Complex System of Abiotic/Biotic Variables

The growth and yield of crops are highly-dependent on the physical and chemical properties of the soil and microclimate where plants are grown. These include abiotic stress conditions such as drought and nutrient deficiencies and biotic stresses related to pests and diseases. However, the inception of stress events is usually highly variable both spatially and temporally. For example, critical soil properties like plant available water usually vary substantially by soil depth and texture, within a field, and within a growing season. This leads to highly variable crop responses that are integrated at a field scale, in the form of impacts on yield and quality, once the crop is harvested.
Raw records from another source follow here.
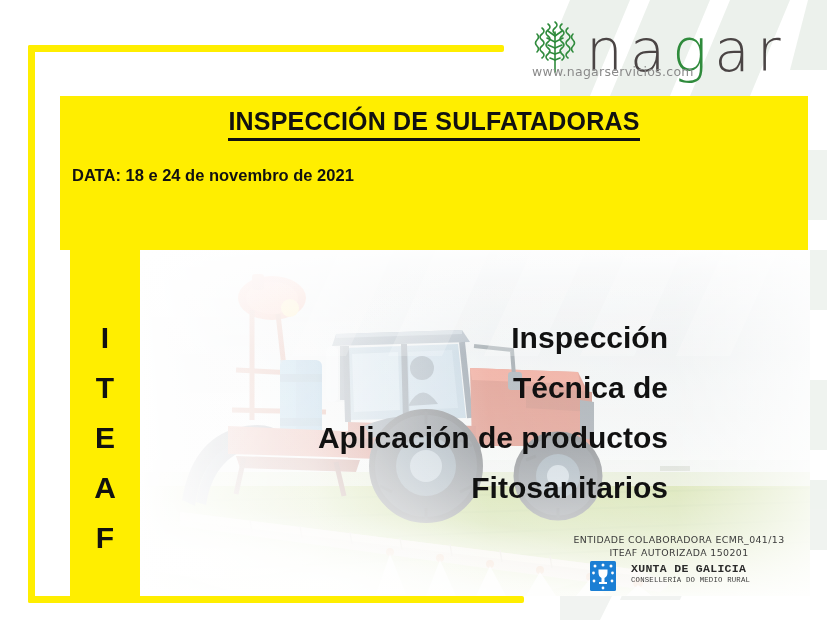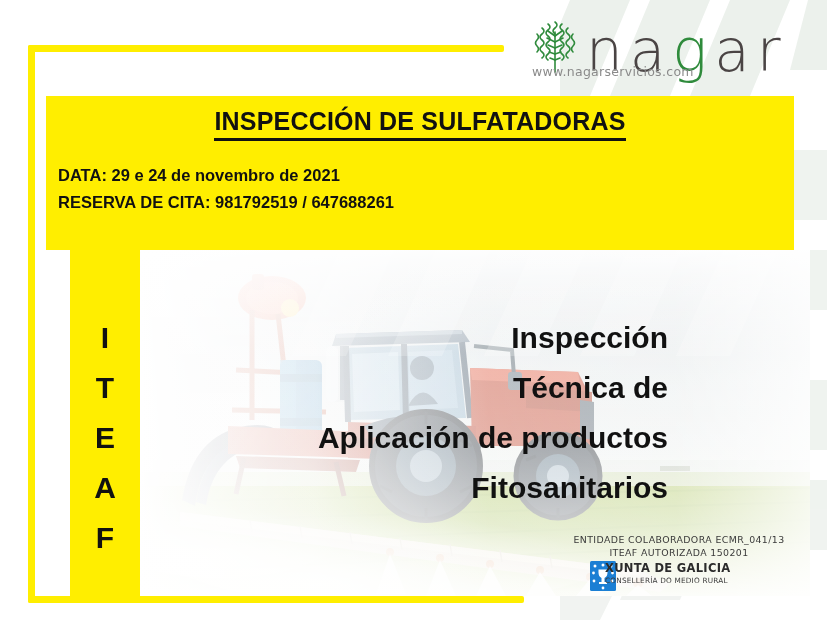--- a/index.html
+++ b/index.html
@@ -76,7 +76,7 @@
   
   #header-panel {
     position: absolute;
-    left: 46px;
+    left: 60px;
     top: 96px;
     width: 748px;
     height: 154px;

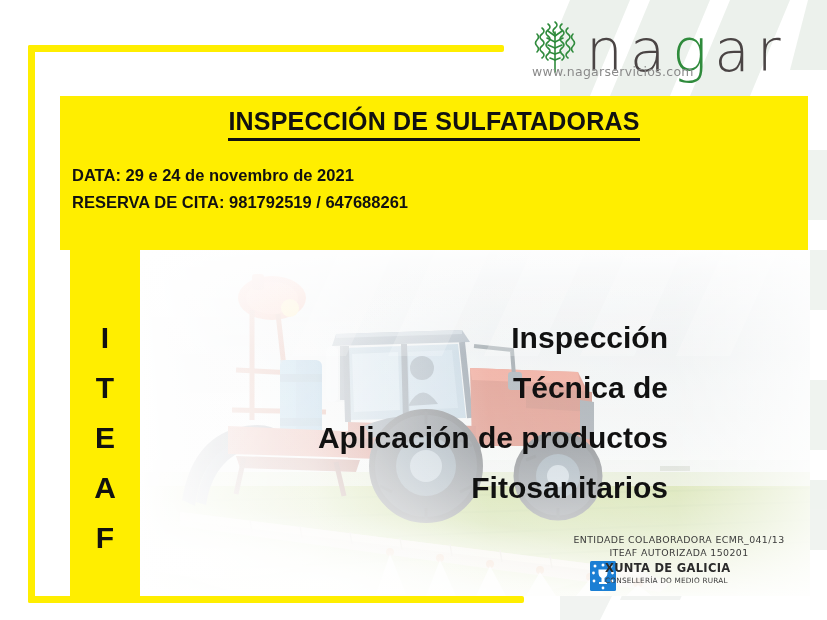--- a/index.html
+++ b/index.html
@@ -263,7 +263,7 @@
   <div id="header-panel">
     <div id="poster-title"><span>INSPECCIÓN DE SULFATADORAS</span></div>
     <div id="header-lines">
-      <div class="hline">DATA: 29 e 24 de novembro de 2021</div>
+      <div class="hline">DATA: 18 e 24 de novembro de 2021</div>
       <div class="hline">RESERVA DE CITA: 981792519 / 647688261</div>
     </div>
   </div>

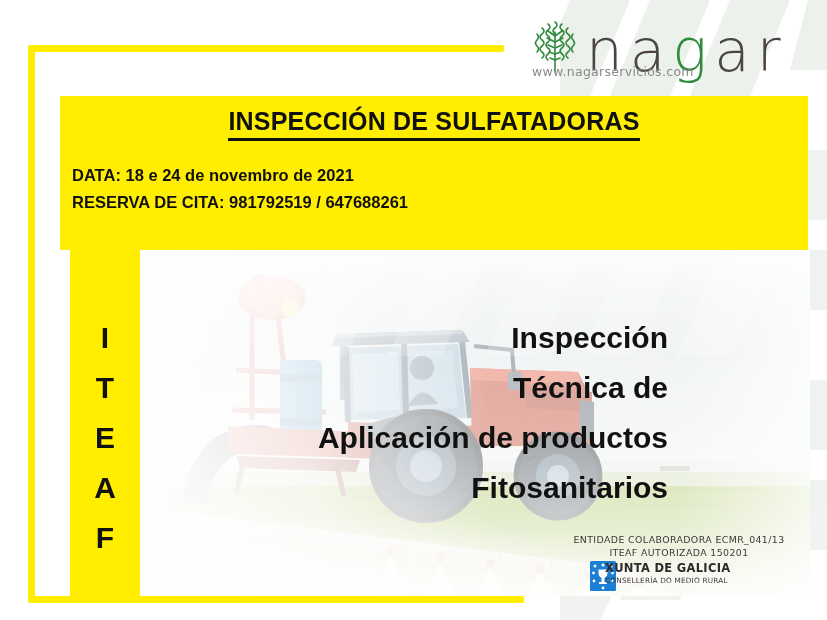--- a/index.html
+++ b/index.html
@@ -264,7 +264,6 @@
     <div id="poster-title"><span>INSPECCIÓN DE SULFATADORAS</span></div>
     <div id="header-lines">
       <div class="hline">DATA: 18 e 24 de novembro de 2021</div>
-      <div class="hline">RESERVA DE CITA: 981792519 / 647688261</div>
     </div>
   </div>
 

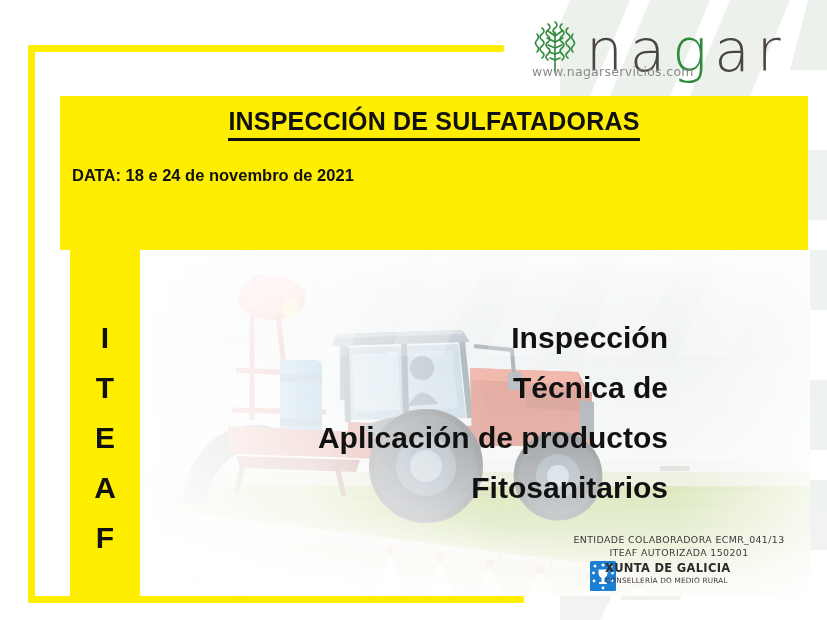--- a/index.html
+++ b/index.html
@@ -194,8 +194,9 @@
   }
   #xunta-text {
     position: absolute;
-    left: 15px;
+    left: 41px;
     top: 1px;
+    font-family: Liberation Mono, monospace;
   }
   #xunta-name {
     font-size: 11.5px;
We aim to understand how the complex system of abiotic/biotic variables affect crop yield and resilience, and on what timescales and with what spatial resolution we should deploy technologies to capture these variables.

Sensors

Thrust 1 will develop and deploy sensors to measure and map the spatial and temporal variability of soil, plant, and environmental properties. We will enhance existing technologies, to make them more accurate, rugged, and affordable. We will create new multi-mode sensor technologies (“smart chaff”) that are low-cost, biocompatible, biodegradable. Such sensors can be widely dispersed close to and directly in contact with plants and beneath the soil surface during the initial planting process or later via non-invasive surface applications. The smart chaff will be small in size (< 1 cm3), and yet large in number to intimately interact with soil and crops across large-area fields to sense the measurands of interest and improve sensing capability and resolution. The smart chaff will require zero or near-zero power, passively and coherently reflecting a remote optical or radio frequency (RF) signal to communicate the state-of-the-field when interrogated by aerial and/or ground-based robots and farming vehicles. We will develop ultralow-cost, large-volume manufacturing processes that leverage methods from printed and conventional electronics to realize low-cost <$0.01-1 sensors. Sensor substrates and packages will be nontoxic and biodegradable so that chaff can be seasonally renewed without contaminating the land or crops.  

Robotic Swarms

IoT4Ag will deploy an autonomous fleet of networked aerial and ground robotic swarms to extract actionable information about row and tree crops in a farm or orchard. Our swarms will enable precise and accurate metric maps that include measurements of every crop (e.g., canopy volume, height, and trunk diameter) at a scale and with an efficiency that has never been accomplished. We will pursue semantic mapping, which includes detection, identification, and classification of relevant objects such as fruit, nuts, trees, pests, and row crops, using deep learning techniques for detection and classification, visual-inertial odometry for localization, and the identified objects for mapping. The swarm will enable us to interrogate low-power, smart chaff sensors by flying low to or driving on the ground using algorithms that will locally maximize information gathering while globally achieving coverage.